WORK REQUEST>
From the records below, copy every line that contains the word "wins".

-- Opening Marker --

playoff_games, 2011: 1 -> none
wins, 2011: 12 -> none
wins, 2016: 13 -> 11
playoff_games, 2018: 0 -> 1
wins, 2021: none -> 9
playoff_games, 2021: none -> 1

-- Closing Marker --
-- Opening Marker --

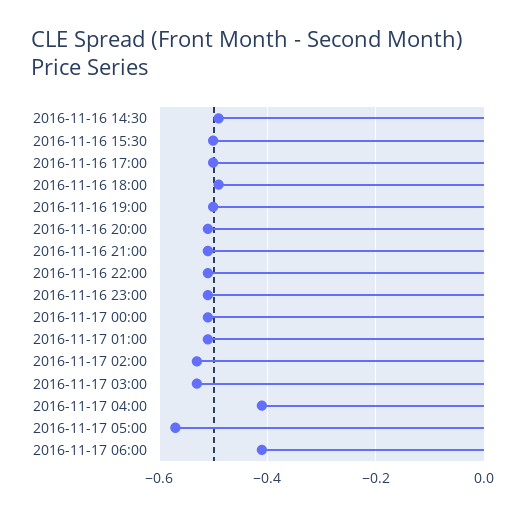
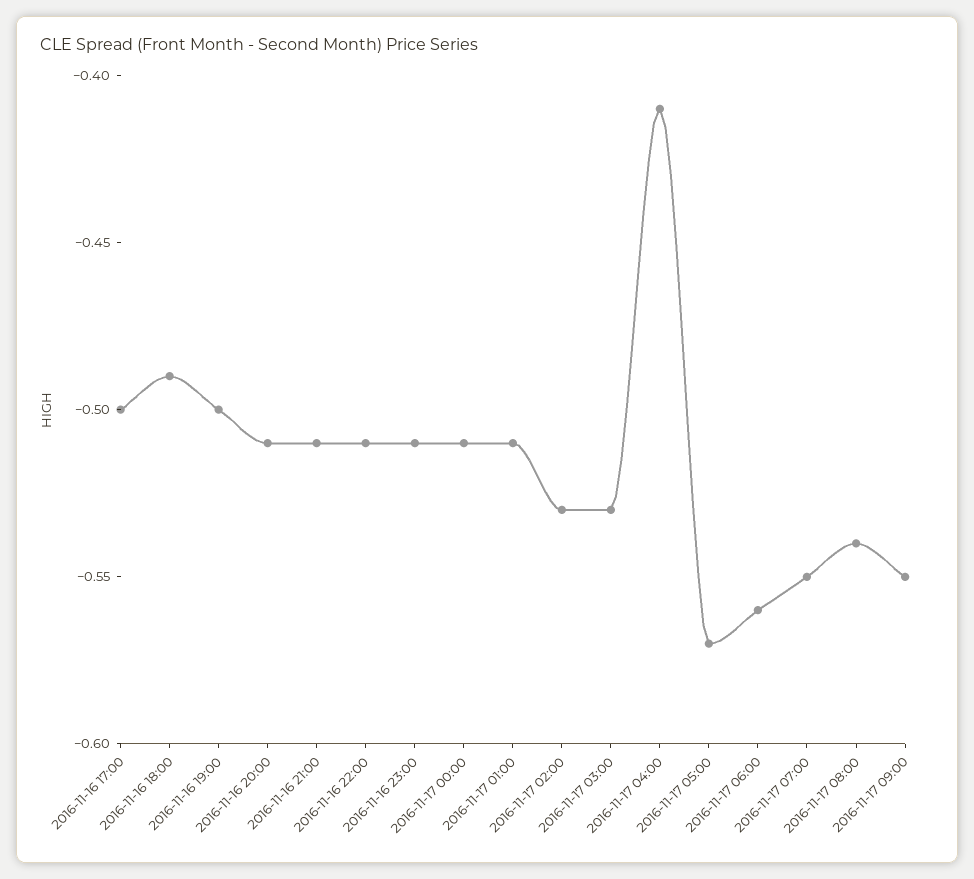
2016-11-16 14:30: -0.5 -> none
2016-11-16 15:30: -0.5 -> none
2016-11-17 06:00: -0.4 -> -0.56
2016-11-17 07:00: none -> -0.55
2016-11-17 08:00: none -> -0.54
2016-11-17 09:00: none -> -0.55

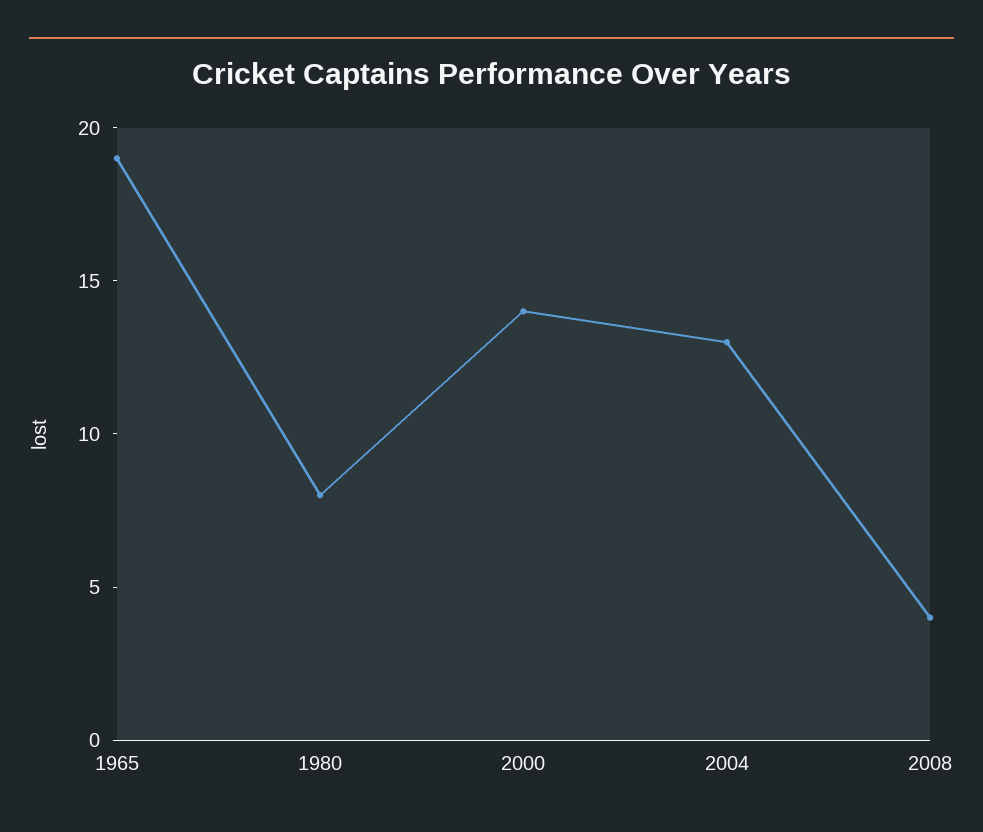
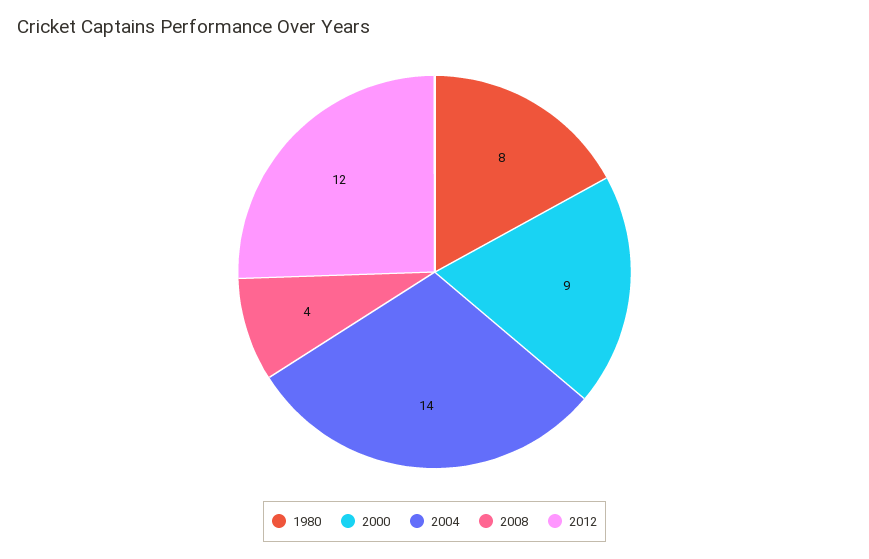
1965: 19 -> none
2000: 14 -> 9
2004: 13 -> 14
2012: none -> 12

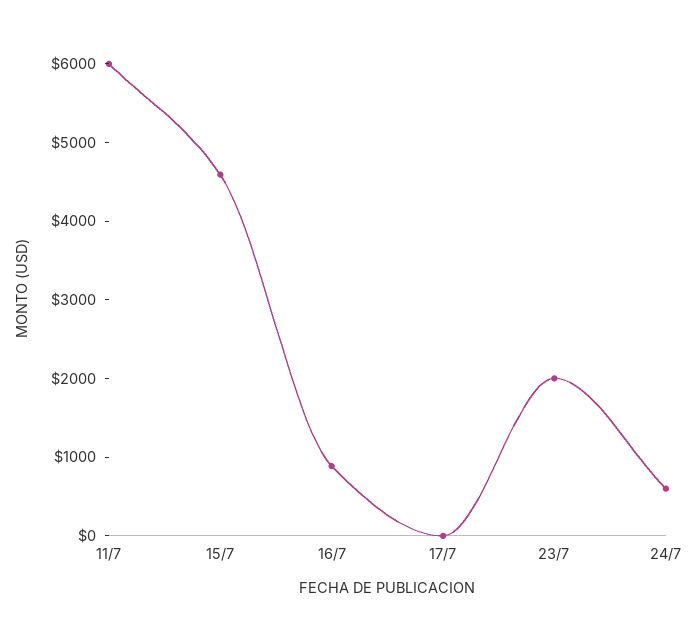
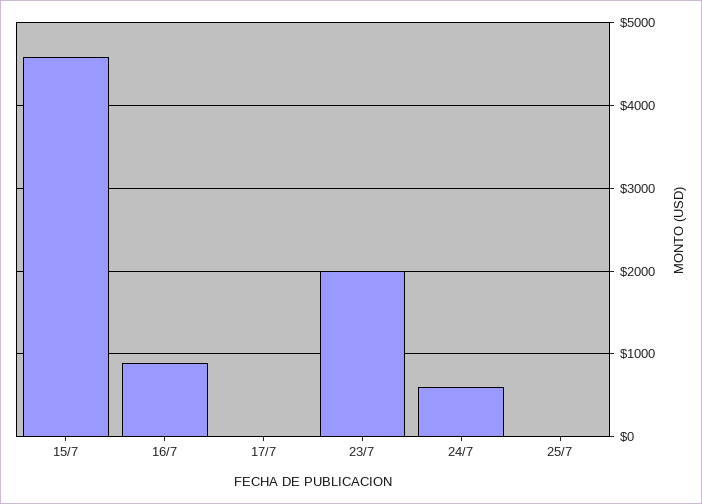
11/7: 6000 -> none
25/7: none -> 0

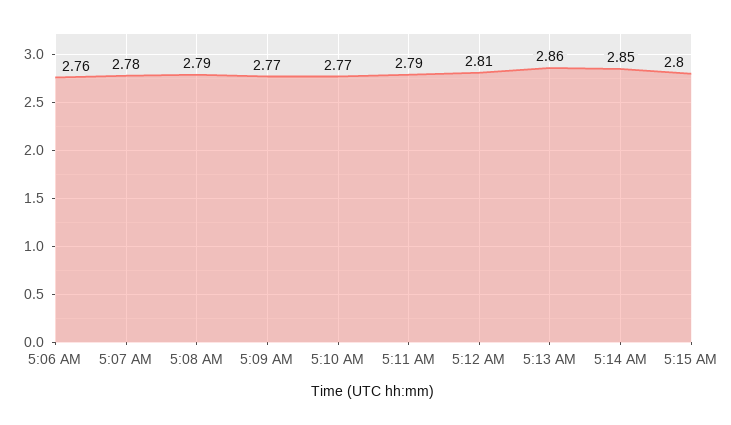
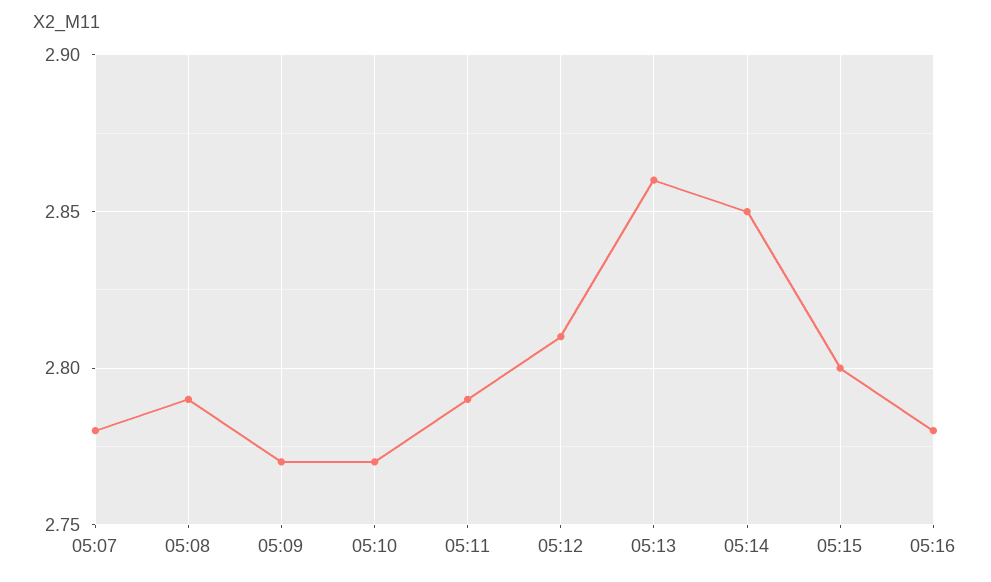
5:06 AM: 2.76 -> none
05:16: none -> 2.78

-- Closing Marker --

WORKED SOLUTION>
wins, 2011: 12 -> none
wins, 2016: 13 -> 11
wins, 2021: none -> 9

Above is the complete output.